In Psalm 40, David wrote as a man whose heart had been moved to obey; he spoke words beyond himself. Ten centuries later the Holy Spirit would take David’s words in Psalm 40 and show how well they fit the entire mission of Christ. The words express perfectly Christ’s attitude and assignment from His Father, as well as the fullness of time when all the other offerings would cease. The old system was not God’s delight; He would set it aside when He brought in its fitting replacement. The incarnation of Christ is stated here as God preparing a human body for His Son, a body to be offered, a body that would replace the offering of all animal bodies. It would be used in a sacrifice that would delight, please, and satisfy God forever. This could be said of no other offering of any kind in all of history.
The body to be offered is only part of the picture. With Christ, unlike the offerings the OT protested, we do not have the evil of a correct sacrifice presented to God by an incorrect heart. Psalm 40 anticipated a better offering made by a fully obedient Man; i.e., by Christ doing God’s will.
At this point two strands meet: the obedience of Christ to come here on His Messianic mission, and His obedience as a man born under the law.

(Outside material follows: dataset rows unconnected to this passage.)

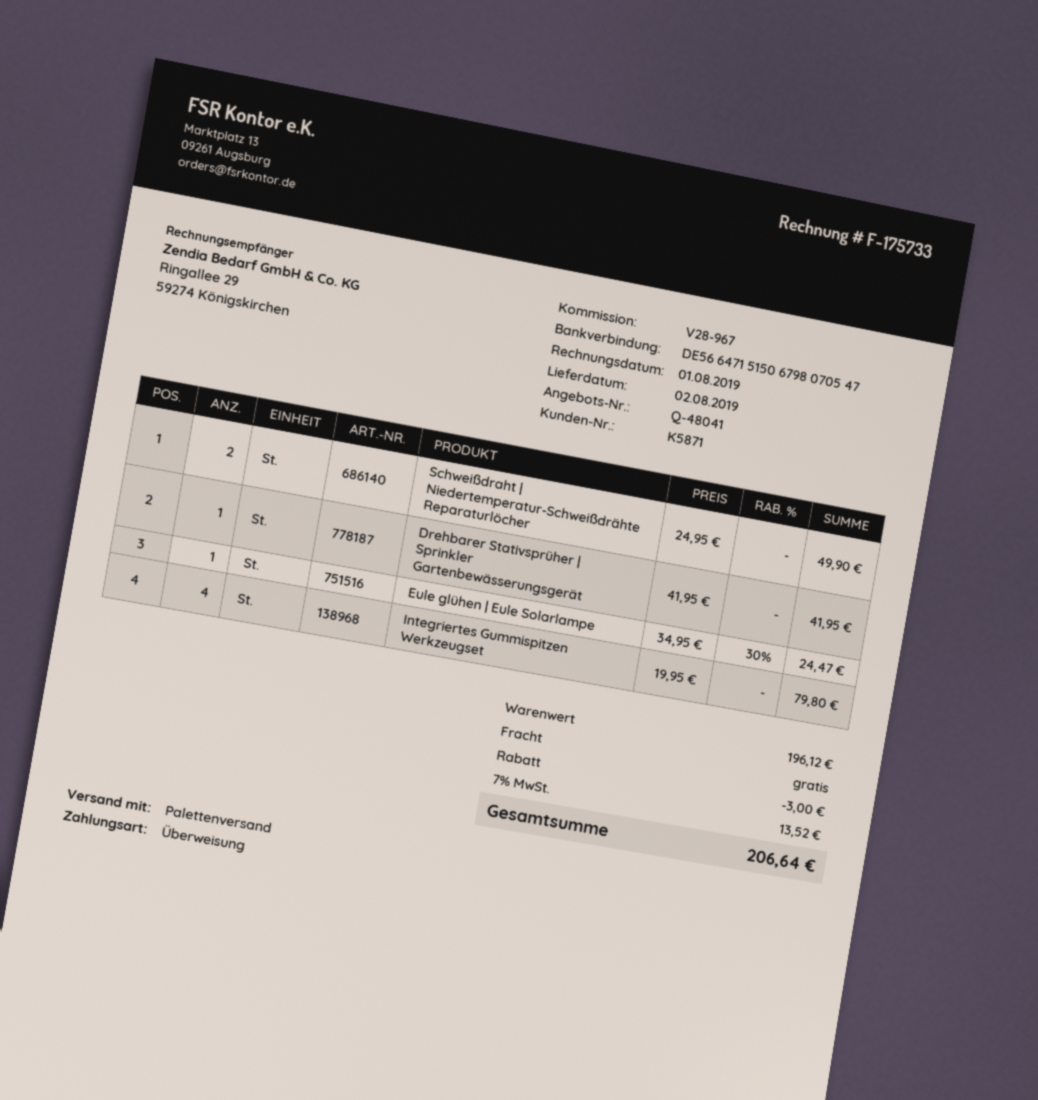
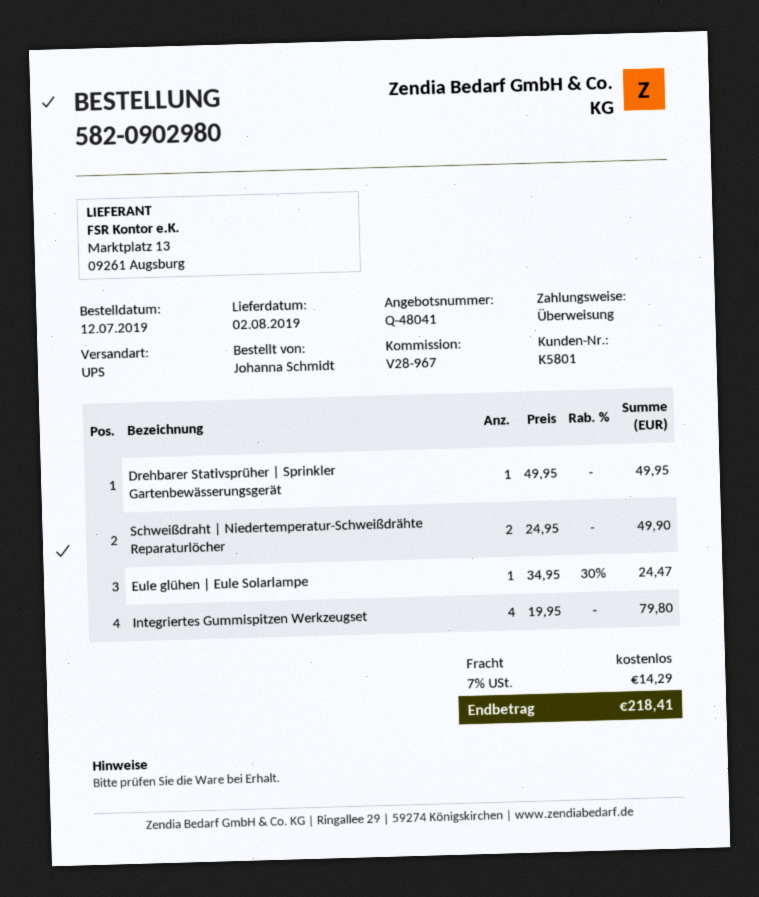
customer number: K5871 -> K5801
shipping method: pallet freight -> UPS
Drehbarer Stativsprüher | Sprinkler Gartenbewässerungsgerät: 1 x 41.95 = 41.95 -> 1 x 49.95 = 49.95
discount: 3.00 -> none
tax: 7% = 13.52 -> 7% = 14.29
total: 206.64 -> 218.41

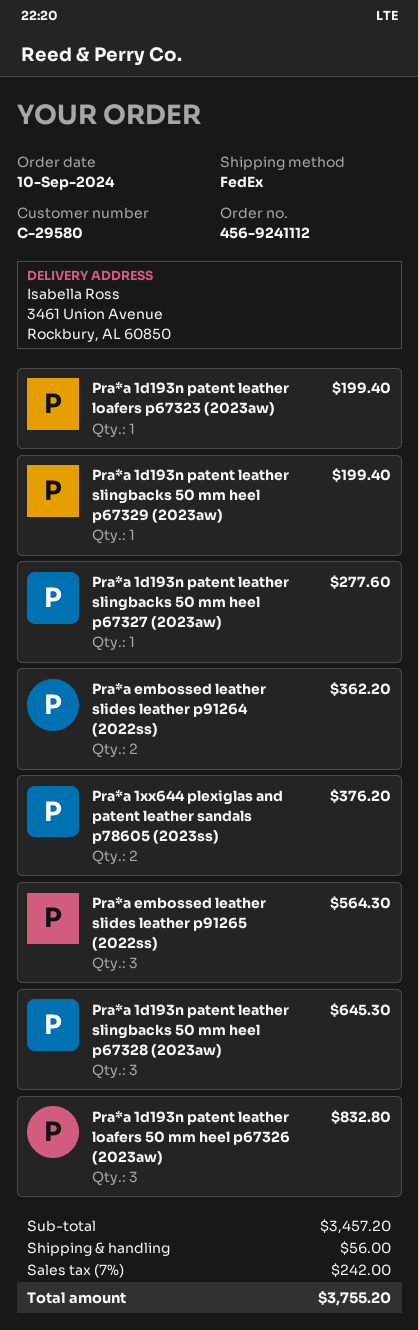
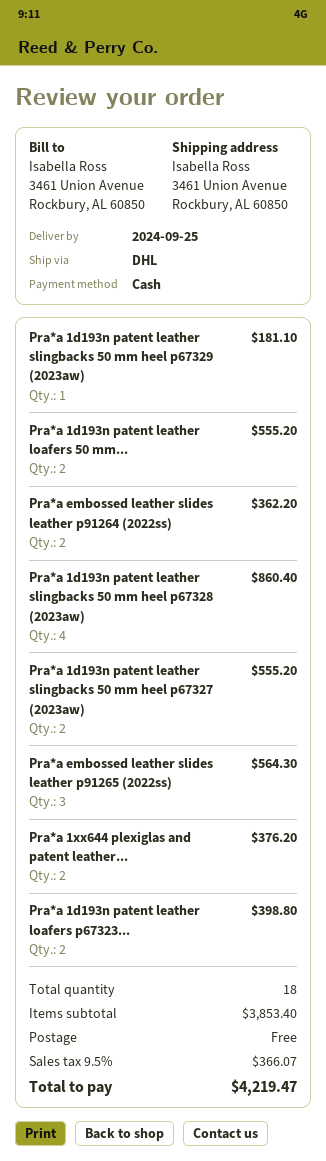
shipping method: FedEx -> DHL
Pra*a 1d193n patent leather loafers p67323 (2023aw): 1 for 199.40 -> 2 for 398.80
Pra*a 1d193n patent leather slingbacks 50 mm heel p67329 (2023aw): 1 for 199.40 -> 1 for 181.10
Pra*a 1d193n patent leather slingbacks 50 mm heel p67327 (2023aw): 1 for 277.60 -> 2 for 555.20
Pra*a 1d193n patent leather slingbacks 50 mm heel p67328 (2023aw): 3 for 645.30 -> 4 for 860.40
Pra*a 1d193n patent leather loafers 50 mm heel p67326 (2023aw): 3 for 832.80 -> 2 for 555.20
subtotal: 3457.20 -> 3853.40
shipping: 56.00 -> 0.00
tax: 7% = 242.00 -> 9.5% = 366.07
total: 3755.20 -> 4219.47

Just as Jesus is both the Priest Who offers and the offering He made, He is the One obedient to God by assuming the body prepared for Him, and further, living obediently as a man. He was the unblemished sacrifice. Obedience from both angles was essential. He obeyed by coming, and when here He was perfected in human obedience in order to be the source of salvation (5:9).
Ear or Body? Why does the OT say in Psalm 40:6, “… my ears you have opened” when 10:5 refers to a body? The OT was translated into Greek more than 150 years before the birth of Christ. One scholar suggests that the translators took the original ears as the part for the whole. If God has our ear, He has us. This fits so well the words of Christ in Isaiah 50:5, where the opened ear is the language of obedient listening. All translators moving from one language to another, face hard choices on how to say that thought in this language. For some reason the LXX chose to say body rather than ear, to convey the meaning of the Hebrew. Similarly, the NIV replaces “bowels” in Philemon 12 with the more understood metaphor “heart”. A devoted body is also a way to express obedience. Since Psalm 40 and Hebrews 10 emphasize doing God’s will, the obedience may be indicated either way. Scripture elsewhere uses the imagery of both ear and body for obedience (Romans 12:1 and Isaiah 50:5).
10:8-10 The replacement that pleases God is already here. For this reason He sets aside the first to establish the second. The first is the entire system of blood sacrifices required in the law, plus the men who offer them. The second is the once-for-all-time, pleasing sacrifice of the body of Christ by Christ, the only Man in history to do God’s will. The second brings holiness the first could not produce. When God has set aside the first order, we should not seek to reestablish it. This was one error tempting some of the readers. To reverse God’s ‘first’ and ‘second’ is to gain blood but not cleansing when we have been given cleansing with no further need for blood.
10:11-14 Except for the Ark of the Covenant as the Lord’s throne (Psalm 80:1), the tabernacle had no chair. Priests stood during the daily incense offerings in the Holy Place. They did not sit; there was no seat for them. The tabernacle was built according to God’s design (8:5) with the deliberate absence of a place to sit. Priests stood to serve and left. This is a deliberate contrast to Christ entering God’s Presence and remaining. That Jesus sat began in 1:3; Hebrews waited till chapter 10 to mention that other priests stood.